Si vous admirez "le sacre de Napoléon" de Jacques Louis David vous admettrez que l'œuvre a marqué un coup d'arrêt au temps pour marquer un moment solennel. Maintenant il est vrai qu'une étude approfondie de l'attitude des personnages de second plan permet d'expliquer le contexte et les rapports entre les personnes.
De la même manière dans l'art contemporain un simple carré blanc sur fond blanc de kasimir Malevitch peut vous emmener à la rencontre de concepts auquel vous n'avez jamais songé.
Une œuvre est composée d'émotions et d'intellect. A chacun de trouver son ressenti. Il n'empêche que lorsqu'elle est signée, elle est terminée et représente un achèvement. Donc elle est figée à jamais. Rien n'empêche de lui donner une suite sur une autre toile par exemple. Clairement si vous voulez rajouter une moustache à la Joconde, vous ne pourrez pas le faire sur l'original.
La religion catholique a largement diffusé la représentation artistique de Jésus sur la croix. Est-ce simplement pour un exercice de style que cette représentation est présente dans toutes les églises?
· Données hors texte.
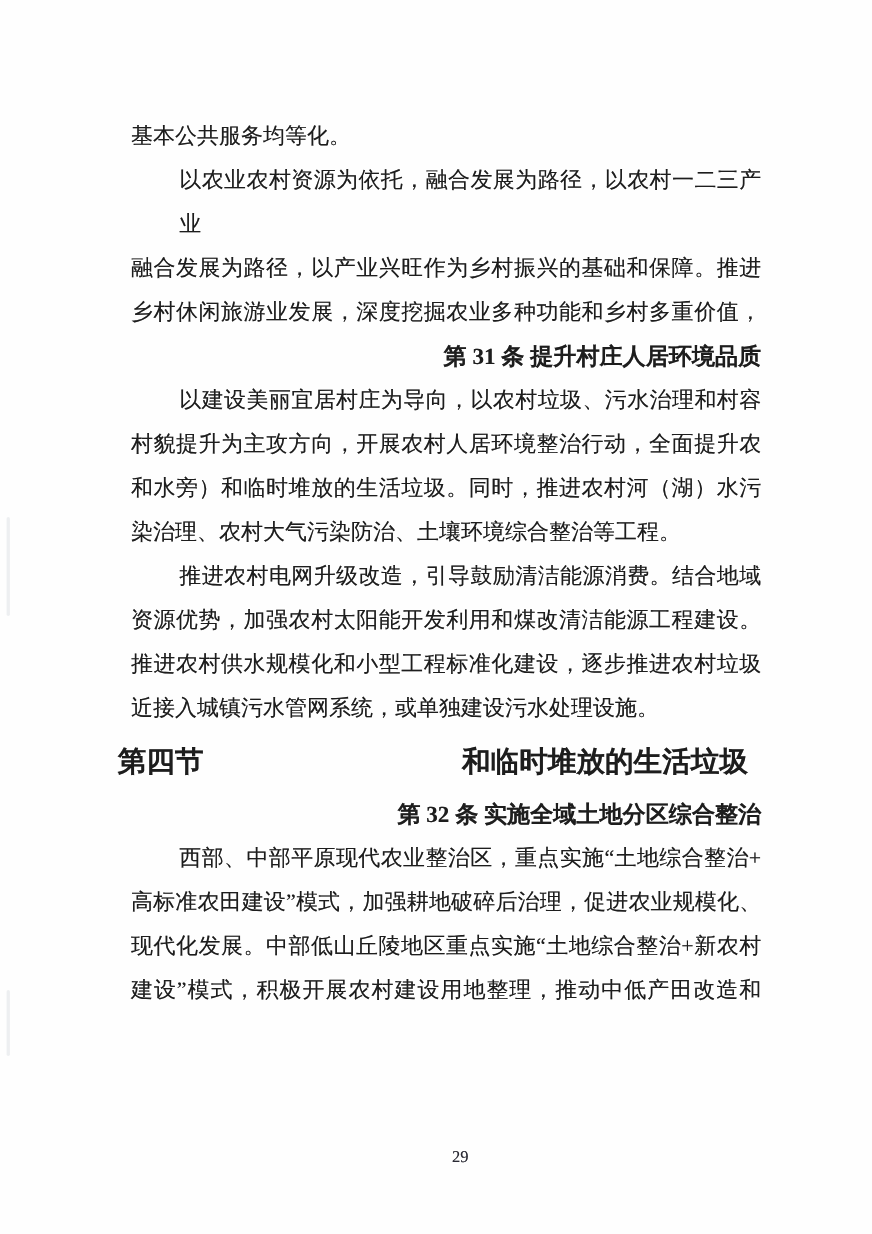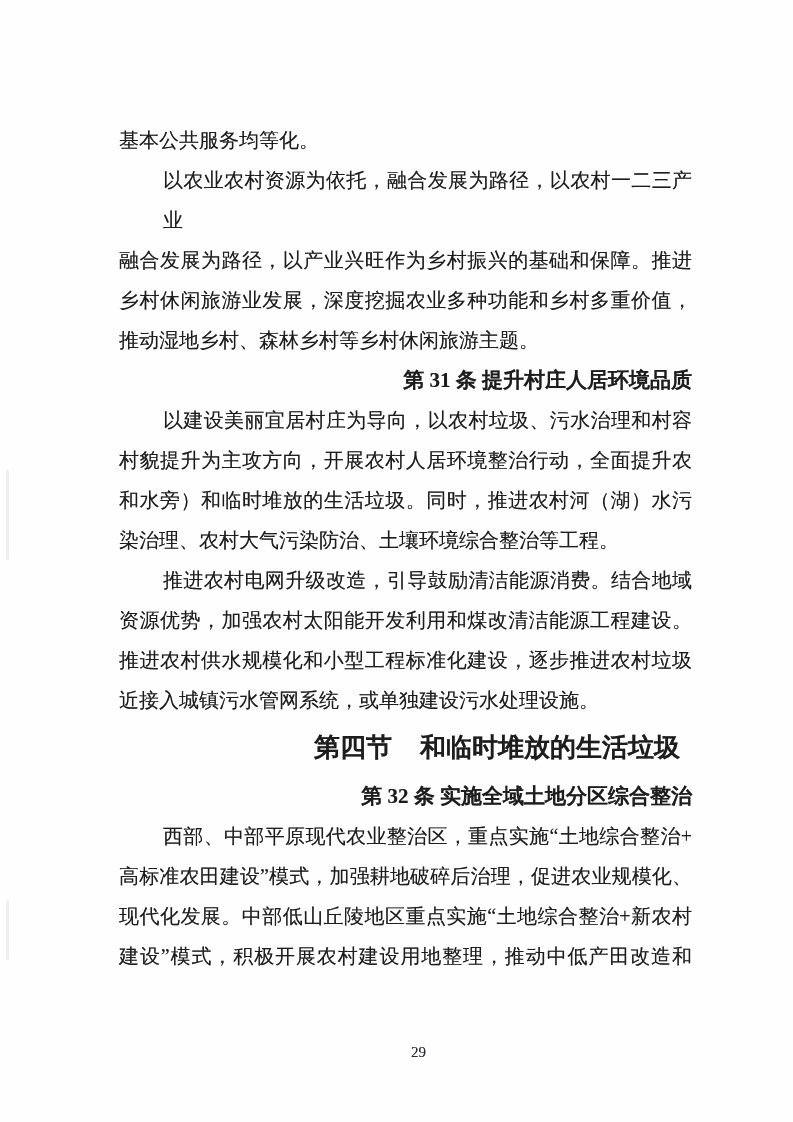"基本公共服务均等化。" .doc-column { top: 120px -> 104px }
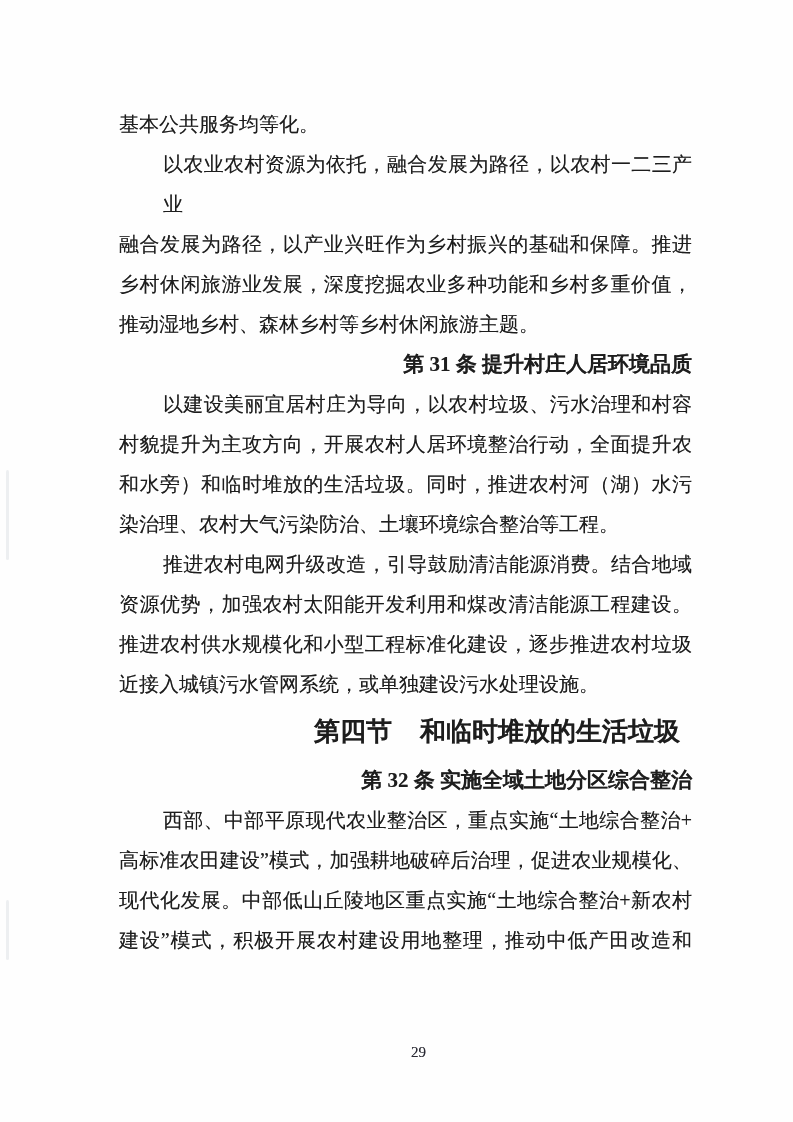"推动湿地乡村、森林乡村等乡村休闲旅游主题。" div.line { html: <div>推动湿地乡村、森林乡村等乡村休闲旅游主题。</div> -> none }
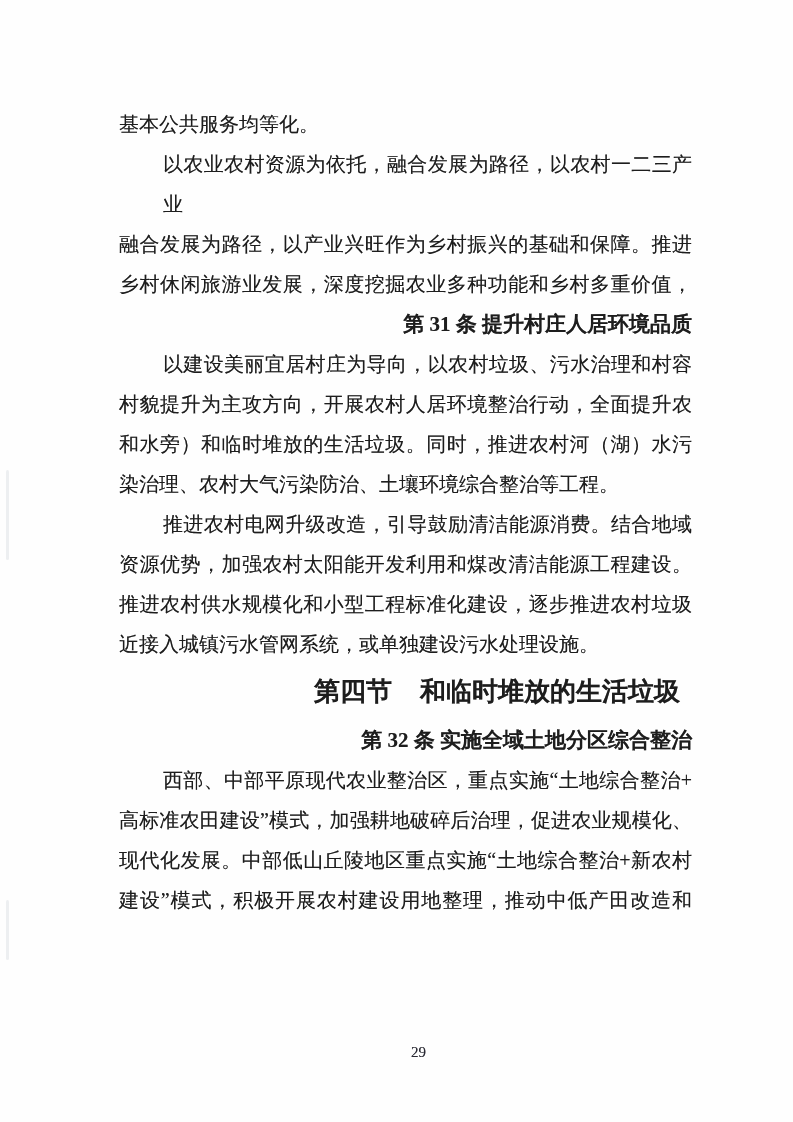"第四节" .section-heading { font-family: Liberation Mono, monospace -> Liberation Serif, serif; justify-content: flex-end -> space-between }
Les décideurs ont des orientations prédéfinies assises sur des raisonnements qui oublient les dommages collatéraux de leurs actions. L'art peut révéler au travers d'images fortes ou de concepts des oublis et des manques dans certain domaine comme le respect de la personne sur le plan physique et mental.
Pour revenir à l'œuvre de Soutine, la déformation du visage et des mains de cette femme ramène à une existence difficile. C'est mon ressenti il existe peut être quelqu'un qui ressent un contentement en regardant ce portrait.
Les égyptiens sont aussi les précurseurs de la bd. Malraux a mis en avant la forme et a oublié le fond. N'est-ce pas un acte politique pour favoriser la laïcité?
Les financiers tant de fois décriées ont sauvé le patrimoine en donnant de la valeur à des œuvres qui n'en avaient pas. Peut-on leur reprocher?
Je suis admiratif devant ces créations issues du détournement d'objet. Le dernier que j'ai vu et qui m'a intéressé est un couteau électrique transformé en locomotive fonctionnelle. Il n'y a pas de prix pour cela car elle n'est pas à vendre!
Les collectionneurs sont animés par une passion qui les obligent à rassembler autant d'informations, que de tournemains, que d'objets. Ils présèrvent, restaurent, suscite l'intérêt. Ils entretiennent le mythe. Le mécène fournit de l'argent pour réaliser un projet qu'il ne domine pas forcément.La rencontre des deux créee des évènements et fait parfois flamber les prix.
Qu'en pensez vous?
J'ai suivi quelques instants le reportage sur France5 concernant Soutine dans lequel on retrouve Fromanger qui explique sa vision de l'œuvre et comment il a trouvé son inspiration.
J'ai regretté d'avoir pris l'émission à sa fin car j'ai aimé ce que j'ai vu et entendu.
Cela ne m'a pas permis de renverser mes ressentis sur les toiles de Soutine mais j'ai apprécié les œuvres de Rembrandt qui ont servi de modèle à Soutine et les œuvres de Fromanger nées du style de Soutine.
Cela veut dire que ce peintre aura transmis son intérêt et sa passion au delà de sa propre réalisation.
Je me prive d'un plaisir et cela m'ennui, mais je me réjouis qu'un homme qui se bat pour faire de l'art arrive à transmettre quelque chose de beau même si on apprécie pas l'expression de son œuvre sur la toile.
Ce n'est pas donné à tout le monde d'arriver à imposer un style qui devient ensuite un modèle.
Soutine est un pionnier, son œuvre est torturée. Son style me rappelle l'adolescence. Il se cherche, trouve des vérités mais l'ensemble reste brut. Fromanger s'en inspire et ses tableaux gagnent en légèreté pour en devenir aérien. Reste à savoir ce qu’aurait pensé Rembrandt de ces déclinaisons de ses réalisations.